▶ **The problem**
Write out the records again exactly and exclude the pictures.

▶ **Data under study**

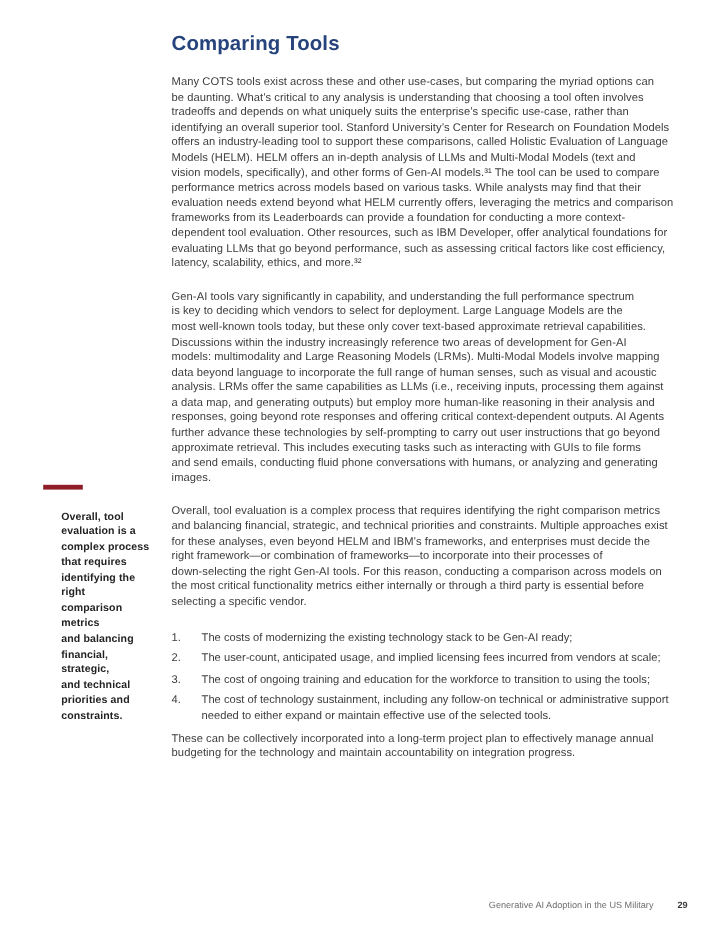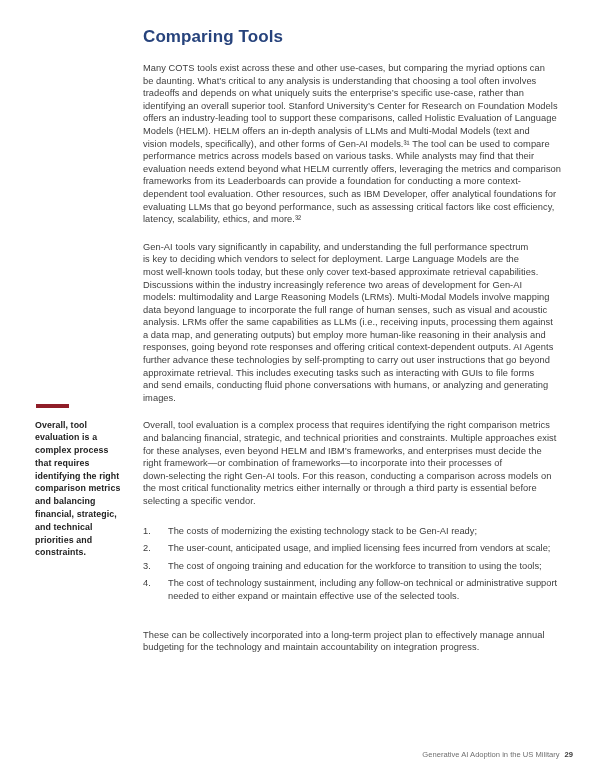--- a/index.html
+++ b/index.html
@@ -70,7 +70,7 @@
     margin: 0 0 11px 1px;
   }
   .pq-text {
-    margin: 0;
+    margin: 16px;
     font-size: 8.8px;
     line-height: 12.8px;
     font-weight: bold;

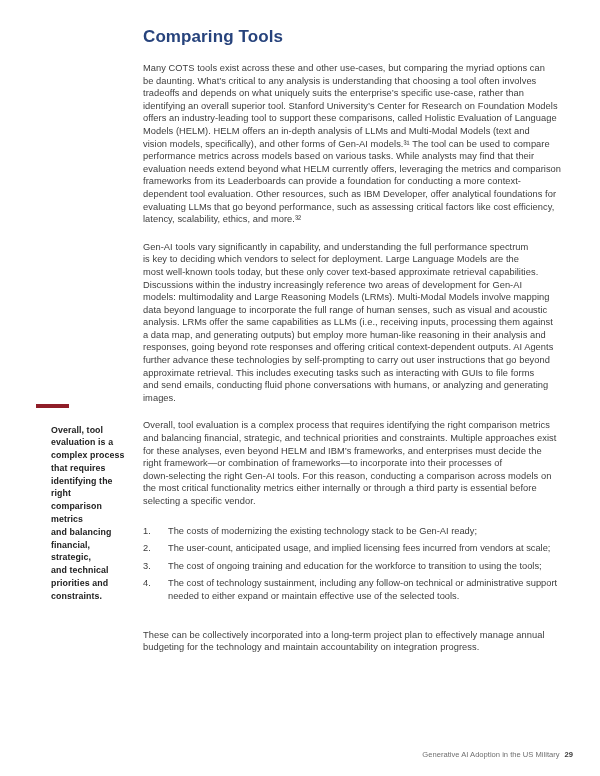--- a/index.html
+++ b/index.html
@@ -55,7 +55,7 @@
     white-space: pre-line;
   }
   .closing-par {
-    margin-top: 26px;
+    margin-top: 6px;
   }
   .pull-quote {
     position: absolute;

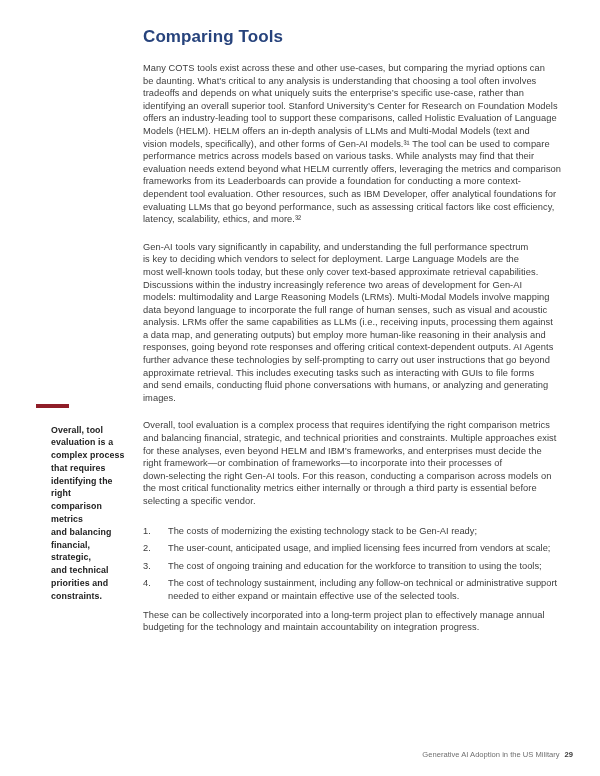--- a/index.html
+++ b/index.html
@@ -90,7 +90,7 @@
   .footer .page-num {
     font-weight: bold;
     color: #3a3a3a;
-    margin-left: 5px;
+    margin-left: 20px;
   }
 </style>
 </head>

▶ **Response to the task**
--- a/index.html
+++ b/index.html
@@ -70,7 +70,7 @@
     margin: 0 0 11px 1px;
   }
   .pq-text {
-    margin: 0;
+    margin: 16px;
     font-size: 8.8px;
     line-height: 12.8px;
     font-weight: bold;

--- a/index.html
+++ b/index.html
@@ -55,7 +55,7 @@
     white-space: pre-line;
   }
   .closing-par {
-    margin-top: 26px;
+    margin-top: 6px;
   }
   .pull-quote {
     position: absolute;

--- a/index.html
+++ b/index.html
@@ -90,7 +90,7 @@
   .footer .page-num {
     font-weight: bold;
     color: #3a3a3a;
-    margin-left: 5px;
+    margin-left: 20px;
   }
 </style>
 </head>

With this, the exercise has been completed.